Start of EXCERPTED RECORDS
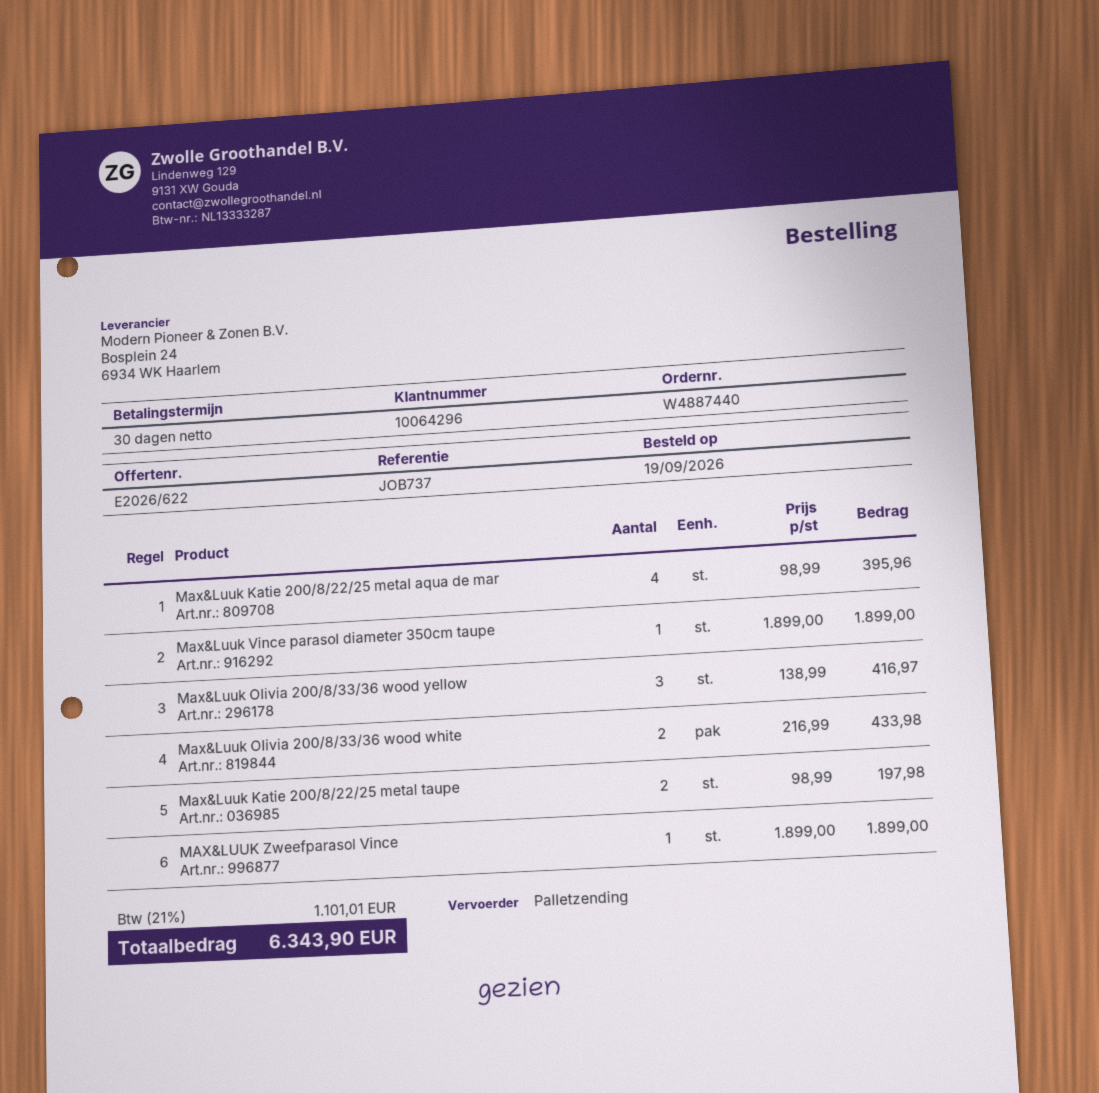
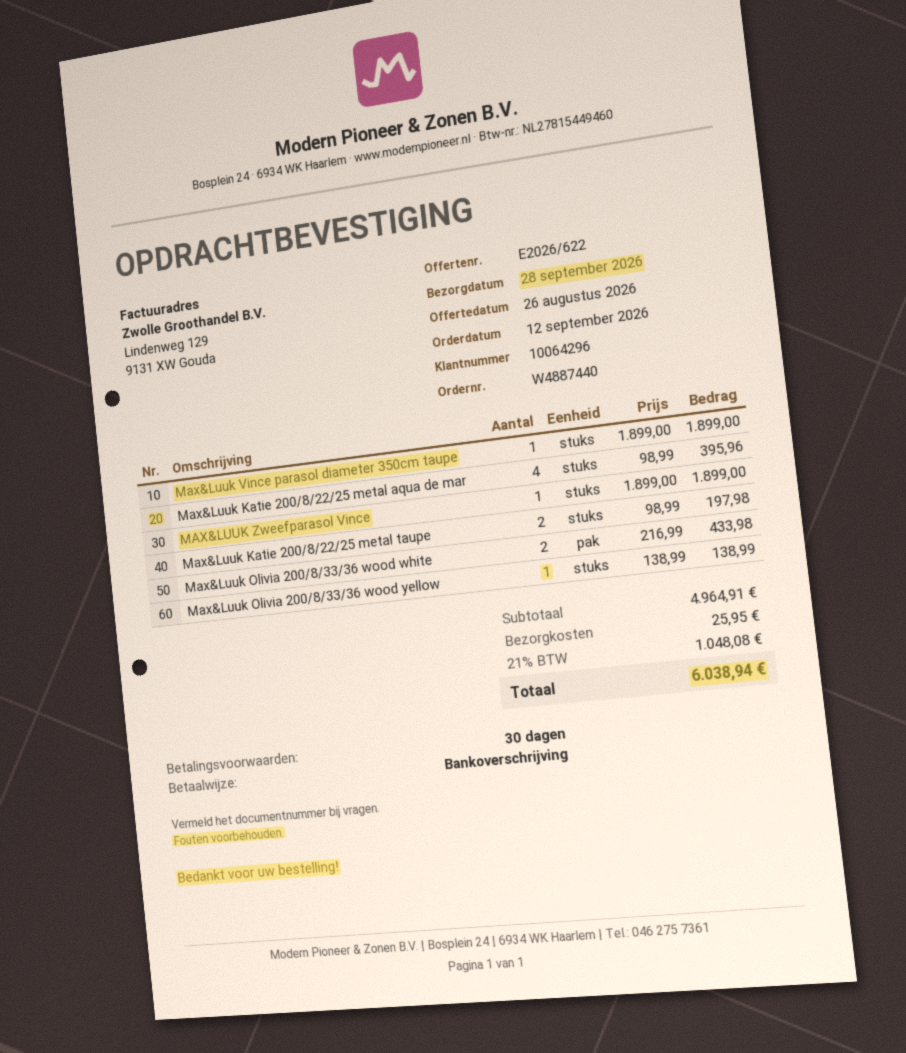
order date: 2026-09-19 -> 2026-09-12
Max&Luuk Olivia 200/8/33/36 wood yellow: 3 x 138.99 = 416.97 -> 1 x 138.99 = 138.99
shipping: none -> 25.95
tax: 21% = 1101.01 -> 21% = 1048.08
total: 6343.90 -> 6038.94

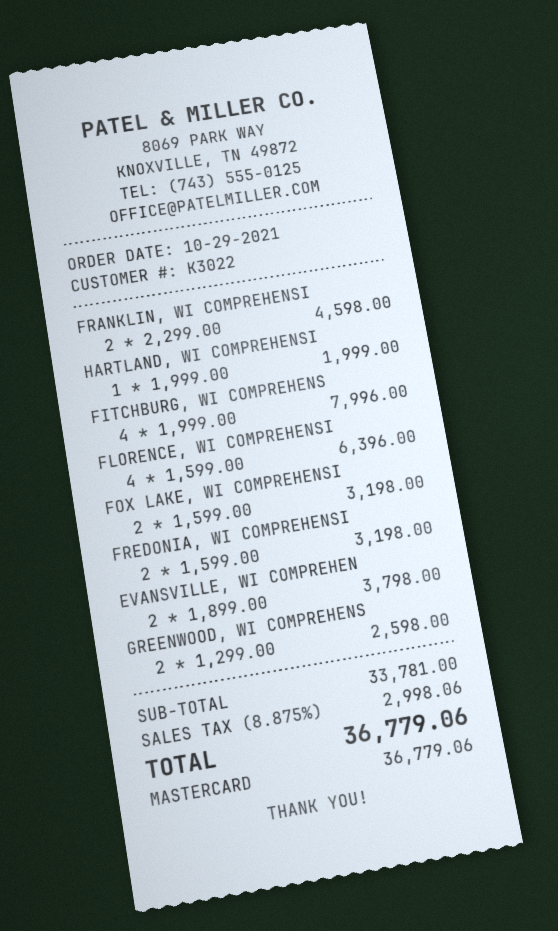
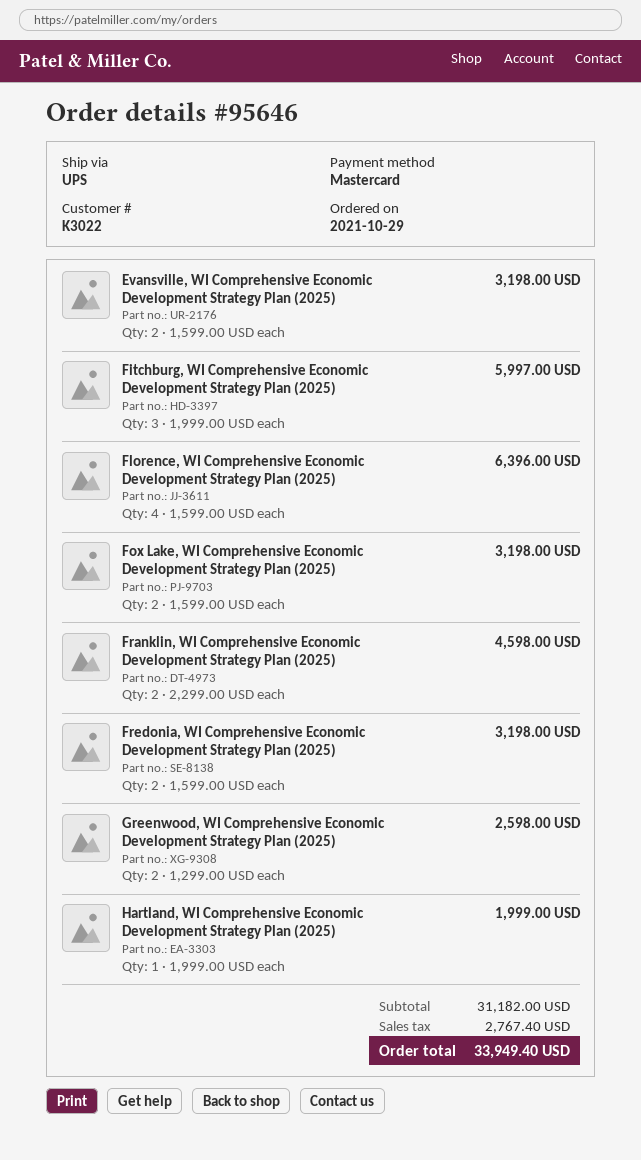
FITCHBURG, WI COMPREHENS: 4 x 1999.00 = 7996.00 -> 3 x 1999.00 = 5997.00
EVANSVILLE, WI COMPREHEN: 2 x 1899.00 = 3798.00 -> 2 x 1599.00 = 3198.00
subtotal: 33781.00 -> 31182.00
tax: 2998.06 -> 2767.40
total: 36779.06 -> 33949.40

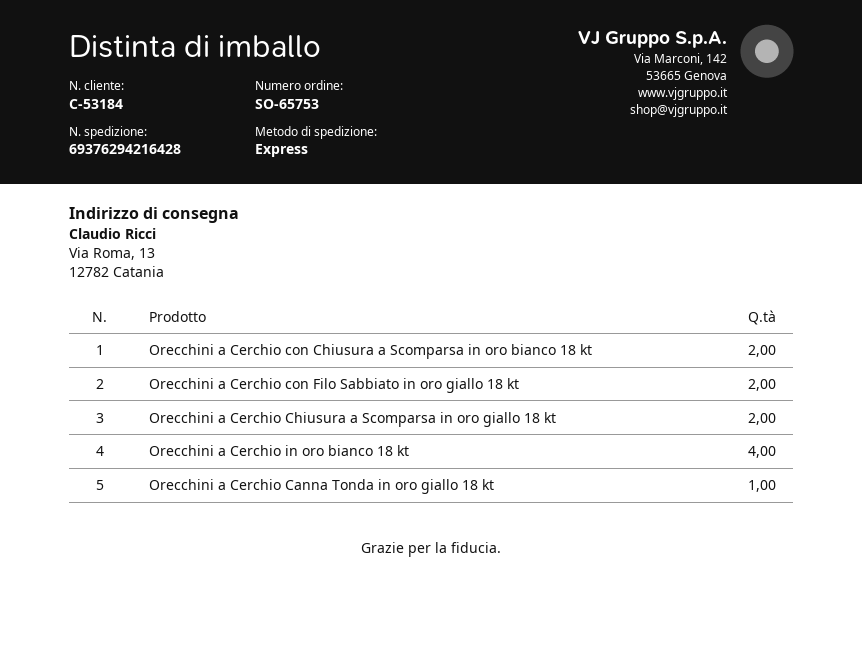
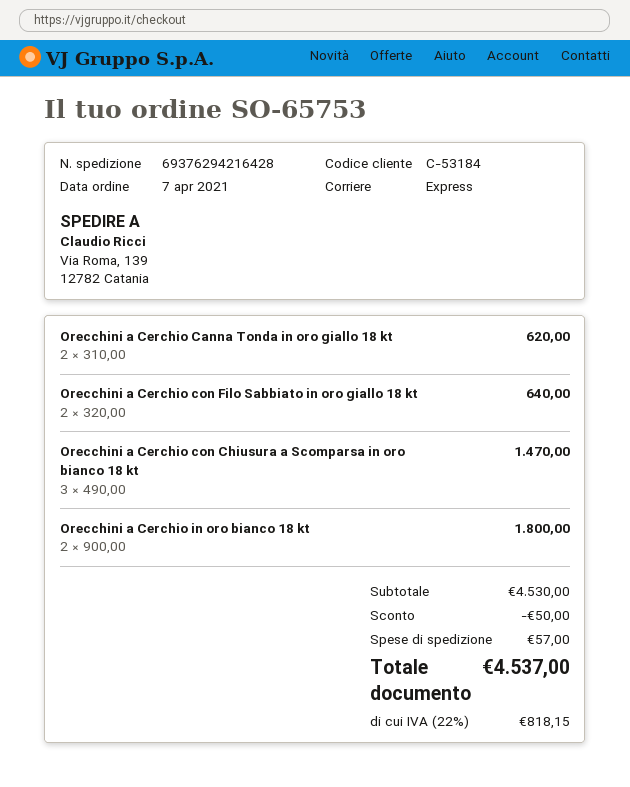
ship to: Via Roma, 13, 12782 Catania -> Via Roma, 139, 12782 Catania
Orecchini a Cerchio con Chiusura a Scomparsa in oro bianco 18 kt: 2 -> 3
Orecchini a Cerchio Chiusura a Scomparsa in oro giallo 18 kt: 2 -> none
Orecchini a Cerchio in oro bianco 18 kt: 4 -> 2
Orecchini a Cerchio Canna Tonda in oro giallo 18 kt: 1 -> 2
End of EXCERPTED RECORDS
# TASK STATEMENT
Show all lines from the records above where the word "giallo" occurs.

# EXERCISE SOLUTION
Orecchini a Cerchio Chiusura a Scomparsa in oro giallo 18 kt: 2 -> none
Orecchini a Cerchio Canna Tonda in oro giallo 18 kt: 1 -> 2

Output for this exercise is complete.